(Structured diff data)
<<<<

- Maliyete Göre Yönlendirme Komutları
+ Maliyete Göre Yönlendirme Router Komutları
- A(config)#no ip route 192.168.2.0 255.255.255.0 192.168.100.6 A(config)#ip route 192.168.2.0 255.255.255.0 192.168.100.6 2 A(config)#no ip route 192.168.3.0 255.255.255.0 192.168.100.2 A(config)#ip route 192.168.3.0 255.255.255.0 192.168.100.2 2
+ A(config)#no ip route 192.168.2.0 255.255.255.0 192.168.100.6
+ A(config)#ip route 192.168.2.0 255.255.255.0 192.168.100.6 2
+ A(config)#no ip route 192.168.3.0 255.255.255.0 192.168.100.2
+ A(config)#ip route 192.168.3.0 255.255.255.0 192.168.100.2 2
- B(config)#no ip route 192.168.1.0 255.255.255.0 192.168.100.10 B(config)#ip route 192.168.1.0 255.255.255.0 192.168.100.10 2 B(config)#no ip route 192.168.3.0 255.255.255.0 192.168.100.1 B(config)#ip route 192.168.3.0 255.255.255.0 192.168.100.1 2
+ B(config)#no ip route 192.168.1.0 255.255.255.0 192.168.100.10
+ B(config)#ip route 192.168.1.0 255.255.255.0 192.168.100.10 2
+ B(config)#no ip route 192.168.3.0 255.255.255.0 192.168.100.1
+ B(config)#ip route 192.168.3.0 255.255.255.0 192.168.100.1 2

>>>>
<<<<

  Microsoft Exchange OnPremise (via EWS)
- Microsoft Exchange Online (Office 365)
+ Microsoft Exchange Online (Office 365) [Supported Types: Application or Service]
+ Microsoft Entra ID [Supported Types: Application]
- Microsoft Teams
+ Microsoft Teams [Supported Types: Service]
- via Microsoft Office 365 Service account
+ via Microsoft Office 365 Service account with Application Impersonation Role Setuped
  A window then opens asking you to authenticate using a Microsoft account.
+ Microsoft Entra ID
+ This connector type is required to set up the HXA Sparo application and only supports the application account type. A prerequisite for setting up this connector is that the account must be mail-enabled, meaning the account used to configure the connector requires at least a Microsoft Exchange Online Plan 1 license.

>>>>
<<<<

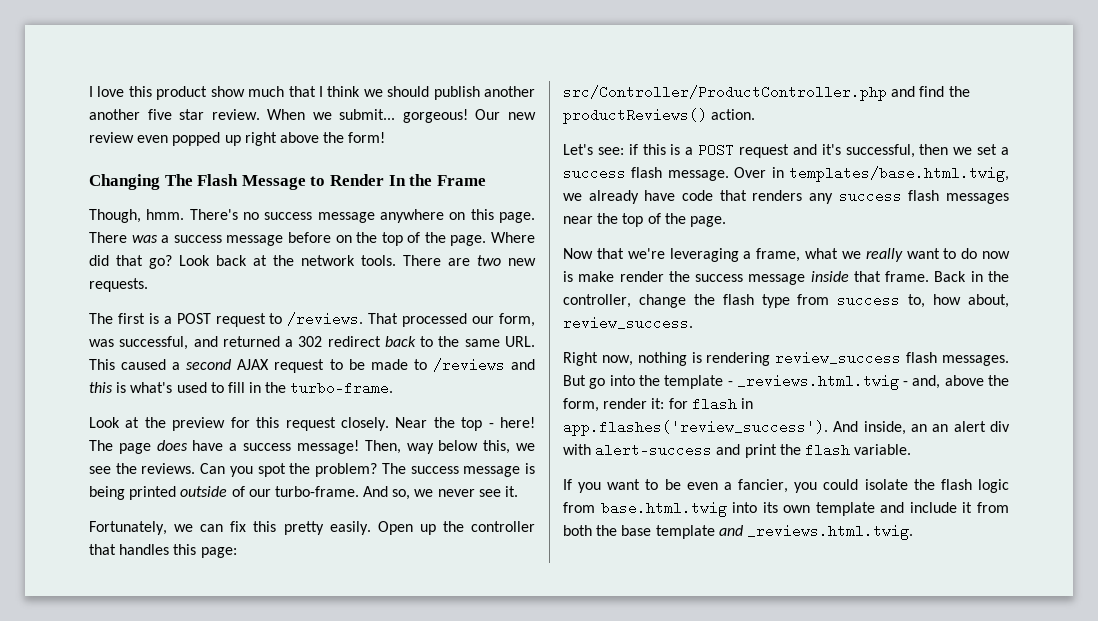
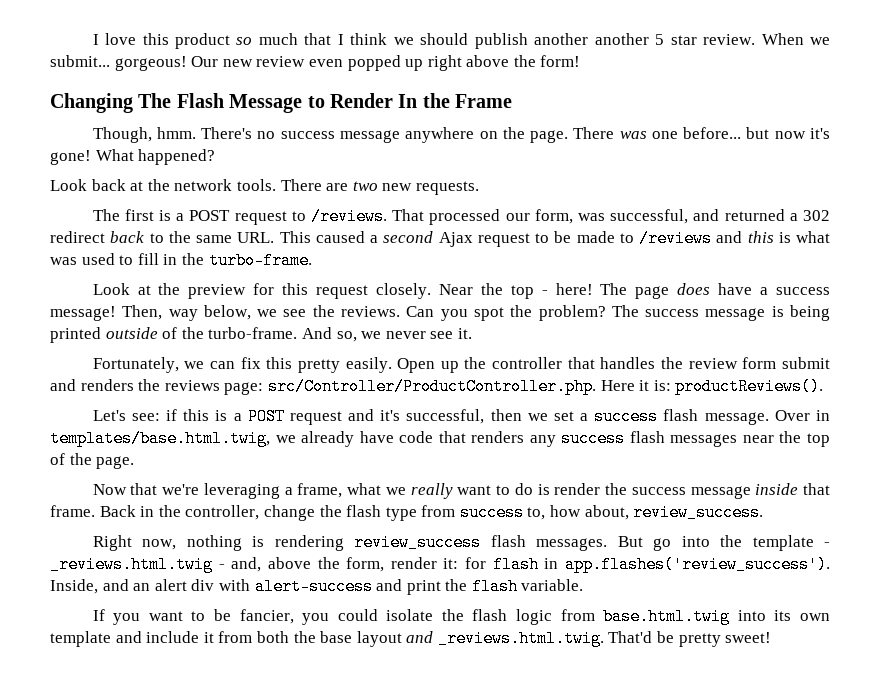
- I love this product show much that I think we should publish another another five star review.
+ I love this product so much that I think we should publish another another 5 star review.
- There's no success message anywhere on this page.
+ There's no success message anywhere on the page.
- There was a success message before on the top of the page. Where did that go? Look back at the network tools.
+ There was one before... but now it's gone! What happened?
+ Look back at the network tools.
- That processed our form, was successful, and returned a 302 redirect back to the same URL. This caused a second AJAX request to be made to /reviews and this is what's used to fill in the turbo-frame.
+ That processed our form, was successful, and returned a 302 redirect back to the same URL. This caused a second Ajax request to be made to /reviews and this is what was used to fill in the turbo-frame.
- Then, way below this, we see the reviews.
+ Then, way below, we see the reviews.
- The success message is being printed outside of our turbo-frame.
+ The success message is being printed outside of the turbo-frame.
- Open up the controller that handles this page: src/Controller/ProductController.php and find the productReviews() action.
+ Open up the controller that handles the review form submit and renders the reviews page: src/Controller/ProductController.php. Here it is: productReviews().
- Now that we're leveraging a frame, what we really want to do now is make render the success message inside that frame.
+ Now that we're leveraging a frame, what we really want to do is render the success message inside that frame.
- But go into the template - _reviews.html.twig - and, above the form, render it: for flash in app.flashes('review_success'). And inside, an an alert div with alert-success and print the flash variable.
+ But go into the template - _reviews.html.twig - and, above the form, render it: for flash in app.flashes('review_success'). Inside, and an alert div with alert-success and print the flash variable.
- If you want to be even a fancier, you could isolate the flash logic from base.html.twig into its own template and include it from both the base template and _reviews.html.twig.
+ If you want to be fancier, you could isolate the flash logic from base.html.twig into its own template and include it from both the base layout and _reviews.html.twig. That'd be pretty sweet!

>>>>

- **Work to complete**
Please copy the lines above from the line with "- But go into" up to and including the line with "app.flashes('review_success'). Inside, and", exactly as written and with nothing else.

- **Answer to this exercise**
- But go into the template - _reviews.html.twig - and, above the form, render it: for flash in app.flashes('review_success'). And inside, an an alert div with alert-success and print the flash variable.
+ But go into the template - _reviews.html.twig - and, above the form, render it: for flash in app.flashes('review_success'). Inside, and an alert div with alert-success and print the flash variable.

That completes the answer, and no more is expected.